Los costarricenses hemos llegado a la gran encrucijada del ser o no ser: el momento de las grandes decisiones en materia de transformaciones políticas, después de décadas de posposiciones que solo agrandaron la gravedad de nuestros males. Indolentemente hemos dejado que las cosas llegaran a su punto más crítico, allí donde ya no es posible posponer las decisiones y dejar de tomar las acciones.

Con los programas de ajuste estructural implementados en las décadas pasadas, el país dio pasos significativos en materia de apertura económica. La economía dio saltos trascendentales hacia la exportación y la diversificación productiva, la disciplina macroeconómica, entre otros ajustes. Ajustes que en su momento tuvieron una fuerte oposición, sobre todo entre los grupos gremiales y sindicales del país.

Hoy, en un mundo tan complejo, abierto y competitivo, habría que imaginarse la situación en que estaría el país si tales cambios no se hubieran hecho, si hubiéramos seguido con el viejo modelo.

Lamentablemente, los cambios no fueron integrales, no pasaron a las transformaciones políticas que eran indispensables, dando más bien lugar a una desarticulación del Estado y su retiro en el cumplimiento de sus funciones esenciales: básicamente la de asegurar la prestación oportuna y eficiente de los servicios públicos, la educación pública, la seguridad social, las funciones de policía y, la imprescindible función simbólica del poder. El Estado centralizado, en crisis de legitimidad y funcionalidad, más bien se atomizó en una multitud de feudos en los cuales se atrincheró una burocracia insensible, la cual interpretó que era su derecho la apropiación de los ámbitos de la función a ellos encomendada. La corrupción galopó hasta alcanzar los niveles de ingobernabilidad donde se encuentra ahora, destruyendo incluso la función simbólica del poder, sin la cual cualquier sociedad pierde su cohesión fundamental.

Nos encontramos nuevamente, en el “punto de bifurcación”, donde la física indica la inevitabilidad del salto cualitativo o la desintegración de los sistemas. Por supuesto, una sociedad como la costarricense, no se va a desintegrar.

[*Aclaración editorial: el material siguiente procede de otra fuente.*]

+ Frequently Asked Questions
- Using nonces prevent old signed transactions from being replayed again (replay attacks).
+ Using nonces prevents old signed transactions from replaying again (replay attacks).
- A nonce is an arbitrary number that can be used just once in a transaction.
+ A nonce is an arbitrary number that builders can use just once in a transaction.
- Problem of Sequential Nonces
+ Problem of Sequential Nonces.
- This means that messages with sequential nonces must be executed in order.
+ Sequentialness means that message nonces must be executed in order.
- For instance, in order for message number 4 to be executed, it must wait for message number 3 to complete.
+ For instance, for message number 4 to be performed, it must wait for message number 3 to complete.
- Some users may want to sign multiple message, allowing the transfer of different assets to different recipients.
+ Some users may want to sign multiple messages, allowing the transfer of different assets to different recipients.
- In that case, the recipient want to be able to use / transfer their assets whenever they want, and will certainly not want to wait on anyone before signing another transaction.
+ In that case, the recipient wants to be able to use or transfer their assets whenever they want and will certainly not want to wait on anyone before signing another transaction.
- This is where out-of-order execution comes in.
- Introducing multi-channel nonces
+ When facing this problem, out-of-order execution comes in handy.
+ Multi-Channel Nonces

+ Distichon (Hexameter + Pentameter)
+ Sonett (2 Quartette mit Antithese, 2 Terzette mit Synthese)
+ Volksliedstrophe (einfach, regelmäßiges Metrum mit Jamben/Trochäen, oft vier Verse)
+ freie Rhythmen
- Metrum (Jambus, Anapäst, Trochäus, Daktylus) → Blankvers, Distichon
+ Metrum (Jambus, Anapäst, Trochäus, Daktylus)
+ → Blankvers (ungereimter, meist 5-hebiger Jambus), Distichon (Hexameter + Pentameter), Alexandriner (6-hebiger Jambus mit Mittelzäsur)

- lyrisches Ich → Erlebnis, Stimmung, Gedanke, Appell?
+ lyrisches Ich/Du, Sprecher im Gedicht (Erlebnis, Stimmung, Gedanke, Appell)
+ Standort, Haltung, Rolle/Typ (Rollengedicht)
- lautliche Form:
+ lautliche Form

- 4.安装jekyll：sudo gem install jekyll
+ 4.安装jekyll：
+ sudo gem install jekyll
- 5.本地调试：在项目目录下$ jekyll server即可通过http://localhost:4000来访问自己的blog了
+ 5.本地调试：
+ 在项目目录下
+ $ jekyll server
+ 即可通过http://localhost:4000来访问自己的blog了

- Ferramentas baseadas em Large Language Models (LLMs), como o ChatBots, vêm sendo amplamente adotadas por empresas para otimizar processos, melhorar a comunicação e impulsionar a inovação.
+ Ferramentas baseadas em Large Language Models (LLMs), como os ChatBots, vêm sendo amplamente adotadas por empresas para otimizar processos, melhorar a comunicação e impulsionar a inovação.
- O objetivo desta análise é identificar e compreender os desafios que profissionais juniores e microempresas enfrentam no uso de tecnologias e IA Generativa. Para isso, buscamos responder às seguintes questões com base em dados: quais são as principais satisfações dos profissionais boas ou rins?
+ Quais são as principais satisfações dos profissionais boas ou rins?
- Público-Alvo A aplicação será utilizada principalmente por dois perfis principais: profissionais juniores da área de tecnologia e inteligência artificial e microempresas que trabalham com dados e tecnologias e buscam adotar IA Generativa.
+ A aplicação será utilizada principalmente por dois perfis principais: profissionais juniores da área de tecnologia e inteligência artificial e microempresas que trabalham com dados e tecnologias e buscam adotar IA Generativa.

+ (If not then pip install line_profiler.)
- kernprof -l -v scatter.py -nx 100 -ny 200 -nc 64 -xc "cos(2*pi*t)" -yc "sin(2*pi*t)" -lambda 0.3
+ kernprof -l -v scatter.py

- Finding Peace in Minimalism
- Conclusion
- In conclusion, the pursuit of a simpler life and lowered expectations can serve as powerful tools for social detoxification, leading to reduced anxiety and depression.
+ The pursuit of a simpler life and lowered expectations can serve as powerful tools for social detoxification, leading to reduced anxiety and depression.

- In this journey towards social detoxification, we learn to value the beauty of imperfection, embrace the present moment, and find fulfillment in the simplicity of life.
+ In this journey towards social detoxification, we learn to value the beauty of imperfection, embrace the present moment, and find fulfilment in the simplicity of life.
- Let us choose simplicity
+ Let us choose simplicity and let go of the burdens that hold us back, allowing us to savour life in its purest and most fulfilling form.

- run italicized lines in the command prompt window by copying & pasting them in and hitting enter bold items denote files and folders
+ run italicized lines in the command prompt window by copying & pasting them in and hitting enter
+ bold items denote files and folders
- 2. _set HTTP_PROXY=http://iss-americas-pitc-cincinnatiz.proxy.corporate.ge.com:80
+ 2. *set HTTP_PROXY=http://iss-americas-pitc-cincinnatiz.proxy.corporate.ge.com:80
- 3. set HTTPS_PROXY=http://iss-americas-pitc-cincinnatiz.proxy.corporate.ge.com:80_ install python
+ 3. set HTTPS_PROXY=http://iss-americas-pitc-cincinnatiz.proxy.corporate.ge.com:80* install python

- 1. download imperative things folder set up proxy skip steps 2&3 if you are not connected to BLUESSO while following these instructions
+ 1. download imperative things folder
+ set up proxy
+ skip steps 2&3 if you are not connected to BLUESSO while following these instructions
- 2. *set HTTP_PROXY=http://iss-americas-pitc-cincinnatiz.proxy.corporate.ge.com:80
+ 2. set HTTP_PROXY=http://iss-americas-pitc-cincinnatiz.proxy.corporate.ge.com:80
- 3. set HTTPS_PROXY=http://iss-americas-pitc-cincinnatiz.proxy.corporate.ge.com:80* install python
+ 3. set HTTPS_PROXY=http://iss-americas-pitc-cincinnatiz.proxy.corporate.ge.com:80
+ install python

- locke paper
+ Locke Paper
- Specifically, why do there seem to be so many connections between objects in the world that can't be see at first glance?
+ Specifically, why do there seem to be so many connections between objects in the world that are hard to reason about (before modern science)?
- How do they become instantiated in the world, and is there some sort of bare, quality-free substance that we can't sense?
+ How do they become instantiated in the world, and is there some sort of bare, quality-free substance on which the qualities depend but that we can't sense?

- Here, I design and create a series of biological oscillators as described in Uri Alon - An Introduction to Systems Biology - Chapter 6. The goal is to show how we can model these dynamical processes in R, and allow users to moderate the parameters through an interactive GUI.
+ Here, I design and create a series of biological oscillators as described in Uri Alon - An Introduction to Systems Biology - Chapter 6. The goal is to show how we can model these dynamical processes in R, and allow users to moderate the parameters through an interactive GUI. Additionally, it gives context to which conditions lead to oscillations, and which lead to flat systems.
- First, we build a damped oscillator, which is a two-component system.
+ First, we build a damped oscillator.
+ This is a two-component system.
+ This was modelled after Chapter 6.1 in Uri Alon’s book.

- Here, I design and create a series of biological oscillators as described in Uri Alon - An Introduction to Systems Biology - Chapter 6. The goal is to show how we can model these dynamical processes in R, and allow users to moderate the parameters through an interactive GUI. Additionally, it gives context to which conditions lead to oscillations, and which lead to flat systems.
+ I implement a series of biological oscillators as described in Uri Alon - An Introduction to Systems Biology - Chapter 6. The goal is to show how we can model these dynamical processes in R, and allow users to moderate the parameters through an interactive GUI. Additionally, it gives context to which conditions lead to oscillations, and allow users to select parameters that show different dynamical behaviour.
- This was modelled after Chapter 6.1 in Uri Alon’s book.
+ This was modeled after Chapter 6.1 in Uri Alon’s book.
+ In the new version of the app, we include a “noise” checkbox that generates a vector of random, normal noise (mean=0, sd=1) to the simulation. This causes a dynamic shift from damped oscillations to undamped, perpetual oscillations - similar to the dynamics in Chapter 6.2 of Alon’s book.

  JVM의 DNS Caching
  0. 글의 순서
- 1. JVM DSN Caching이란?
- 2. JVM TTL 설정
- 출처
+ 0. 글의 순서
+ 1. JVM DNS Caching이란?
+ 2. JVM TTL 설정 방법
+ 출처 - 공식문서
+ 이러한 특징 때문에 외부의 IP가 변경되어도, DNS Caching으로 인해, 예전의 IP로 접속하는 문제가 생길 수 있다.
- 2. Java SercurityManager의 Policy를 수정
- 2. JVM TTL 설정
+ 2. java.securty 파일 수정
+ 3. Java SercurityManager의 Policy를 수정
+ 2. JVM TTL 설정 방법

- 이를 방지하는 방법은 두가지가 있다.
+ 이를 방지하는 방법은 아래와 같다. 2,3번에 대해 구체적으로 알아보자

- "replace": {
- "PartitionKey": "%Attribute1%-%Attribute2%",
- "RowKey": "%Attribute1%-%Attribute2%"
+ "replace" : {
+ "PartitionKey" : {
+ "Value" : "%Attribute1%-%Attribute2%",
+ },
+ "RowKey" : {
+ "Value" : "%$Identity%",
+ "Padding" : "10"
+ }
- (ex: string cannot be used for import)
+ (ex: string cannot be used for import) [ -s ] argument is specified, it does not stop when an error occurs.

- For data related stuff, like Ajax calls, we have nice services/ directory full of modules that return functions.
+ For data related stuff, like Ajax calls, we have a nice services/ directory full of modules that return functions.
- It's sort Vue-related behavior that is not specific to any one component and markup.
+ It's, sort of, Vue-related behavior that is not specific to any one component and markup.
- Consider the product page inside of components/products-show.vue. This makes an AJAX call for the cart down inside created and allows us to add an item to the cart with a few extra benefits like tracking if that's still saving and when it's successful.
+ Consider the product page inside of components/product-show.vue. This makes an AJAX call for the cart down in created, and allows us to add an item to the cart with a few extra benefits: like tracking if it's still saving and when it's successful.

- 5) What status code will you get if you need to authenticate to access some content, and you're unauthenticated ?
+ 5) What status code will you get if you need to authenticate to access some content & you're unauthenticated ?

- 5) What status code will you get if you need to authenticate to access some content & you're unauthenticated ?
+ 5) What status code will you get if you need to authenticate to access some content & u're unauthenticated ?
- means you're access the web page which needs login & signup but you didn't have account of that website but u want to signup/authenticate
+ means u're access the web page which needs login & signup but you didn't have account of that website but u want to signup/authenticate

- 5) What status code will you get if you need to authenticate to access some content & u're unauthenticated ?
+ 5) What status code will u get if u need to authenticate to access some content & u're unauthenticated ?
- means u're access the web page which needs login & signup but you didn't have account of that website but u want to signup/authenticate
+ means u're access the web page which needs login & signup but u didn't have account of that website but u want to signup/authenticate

Debemos de impulsar nuestro desarrollo económico, imprimiéndole mayor competitividad, aplicación de alta tecnología y conocimiento, a la vez que con la agenda complementaria y de implementación acometeremos las cuestiones pospuestas, como el necesario fortalecimiento de ciertas empresas e Instituciones del Estado.
En general los procesos sociales, pero en especial la democracia, es un proceso constante de cambio y conflicto, por medio del cual se resuelven sus crisis internas. Hoy debemos decidir dar el salto histórico, que nos permita reconstruir la gobernabilidad del Estado democrático sobre mejores bases de participación, eficiencia económica, transparencia, rendición de cuentas y eficacia política y jurídica. A la vez, recuperemos, en un nivel también superior, las funciones esenciales del Estado; precisamente para garantizar la mayor equidad e inclusión, lo cual implica, prioritariamente, volver a atender en serio las necesidades de los pobres.

De este proceso saldrá fortalecida nuestra democracia, con la voluntad y decisión de cambio, de fuerzas en pro y en contra de los mismos, como los vemos hoy. Dentro de ellas tenemos que distinguir, no obstante, a quienes tienen una agenda destructiva, claramente antidemocrática, que actúan como verdaderos “lobos con piel democrática”.

Lo deseable es llegar a esas decisiones al menor costo social y humano, pero sobreponiéndose a la voluntad de cambio, tal como es la expectativa de la mayoría de los costarricenses sin distingo de preferencias partidarias.